Baby on board? Risks of inexperience in LBO lending

Baby in BoatDuring my too-brief sailboat racing career in Australia, it was often necessary to cut closely between islands and shoals during long-distance events. Invariably, these games of roulette came at night and in the midst of a blow. There is little that focuses you more than perilously close waves crashing on jagged rocks as you hurtle through rough seas on a thin carbon-fiber tube in the dark. While I’ve not met a sailor that approaches serenity about these challenges, those that have been there/done that remain calm and know what needs to be done. Experience allows them to make better decisions at tough times. Meanwhile, the Posers that talked a heady game at the yacht club bar are often found in a fetal position in a bunk or, worse, causing confusion on deck – increasing risk at just the wrong time.

Even with the current deal flow drought, we’ve had a decent run in the LBO sector. Many senior and junior debt outfits have expanded teams to “jump on ship” for fortune and fame in the leveraged lending world. I would caution that there is under-weighted risk in inexperience – especially as the economic waters get choppy. Even across well-known firms, there are many lenders on-point in deals who have not yet faced their first trial under fire (or a single dash through the shoals). As I’ve talked with a number of PE professionals, there is an awareness that GPs need to keep a weather eye on the point people across the capital stack.

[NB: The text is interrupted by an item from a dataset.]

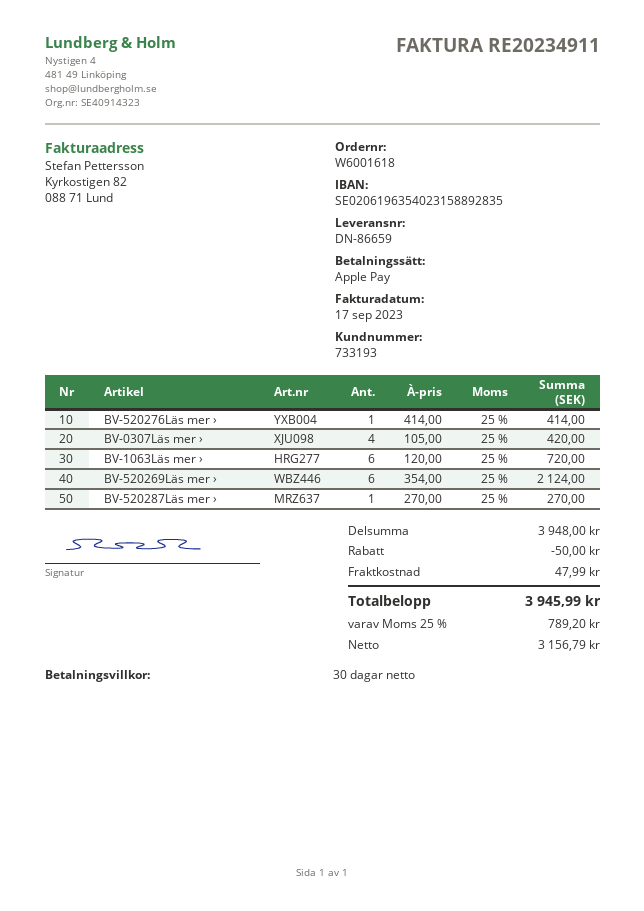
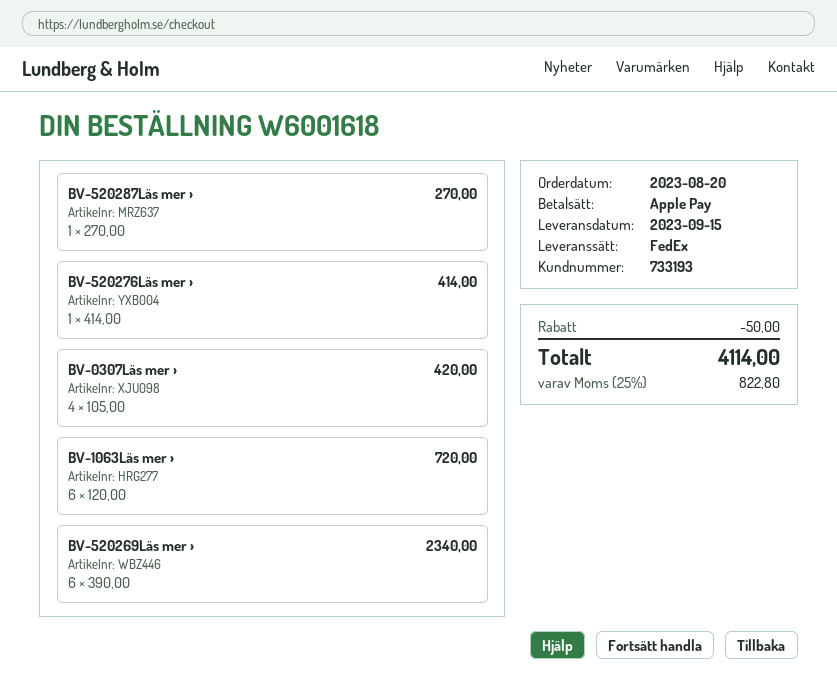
BV-520269Läs mer ›: 6 x 354.00 = 2124.00 -> 6 x 390.00 = 2340.00
shipping: 47.99 -> none
tax: 25% = 789.20 -> 25% = 822.80
total: 3945.99 -> 4114.00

Over a 20 year career of working in middle market deals, I have too often seen this scenario: The hot-shot upstart lender who was given a ‘big deal’ for retention/development/bonus-potential/whatever purposes. Knewbie (I’ve written on Newt Knewbie before) may have just spent four weeks in sales training and may have done an annual review or two – but now: he wants The Big Deal, or he’s leaving! [If I am not in Founder’s Circle by my first anniversary, I’ll just burst!]. Here’s just a couple of examples where this can go wrong for the underlying operating company, the other lenders, and the private equity firm:

Knewbie’s inexperienced approach may rely more on arbitrary boxes and check lists to fill out pretty tables and forms – rather than a prudent due diligence approach that locates and addresses actual key areas of underwriting risk. We have all seen the frayed-copied-four-page-cookie-cutter data request (that may still have “Business Banking 1998” in the page footer), fielded infernal questions that are readily answered by a basic review of the data site (for which the lender requested 5-6 log ins but no one has accessed), and – by far the most disruptive – heard the 11th-hour objections that should have been addressed Day One before three weeks of underwriting (“why are you paying more than 5 times EBITDA if that is the average that my credit guy says LBOs should be done. Oh, and what does roll-over equity mean?”).

Never go into strange places on a falling tide without a pilot. – Thomas Gibson Bowles

Does Knewbie understand the strategy or revenue model of the target company? Does he understand the investment thesis of the PE firm? Time and again, I have seen cash flow deals dressed up as ‘out of margin’ balance sheet loans (“geez, Loan Committee, we may only have 36% collateral coverage at close – but with excess cash flow recapture, the model shows leverage gets to 0.9x EBITDA and “ta da” collateral coverage in year 4”). Thought question: Although it is possible to wring a clever structure out of a rookie lender, if the kid really does not know what they’re doing, who pays when the deal invariably does not tick to the opening day model?

Does Knewbie’s management have deep LBO experience if he leaves (yes, they may know where the best golf courses are – but can they articulate the merits of the deal if there is a stress point)? How deep is the bench at the lender (or do we have a thin front line of deal folks supported by desk-flying bureaucrats)? Are you going to have a trusted ally during a stress point or a career-man focused infinitely on internal standing – but not your deal? There will come a time over a deal horizon where some deviation from the initial deal will cause the members of the capital stack to revisit the deal. Are your lenders up to the task? Or do you have Knewbie in your deal: “Gosh, I don’t think committee would support more debt just 14 months after the initial acquisition even though debt/EBITDA is down 25% – can’t you just cut a check from dry powder for more equity to do this add-on thingy?”

While this is a bit tongue in cheek, think back to the 2007-09 cycle – who sold their paper? Who blinked? Who took the umbrella when it rained? PE pros know the importance of real, relevant experience in their operating company management and their own staff. Where is the weak link? If you are trying steer a high performance sailboat through jagged shoals in the middle of a gale, the last thing you need is sea-sick Knewbie barfing on your boots.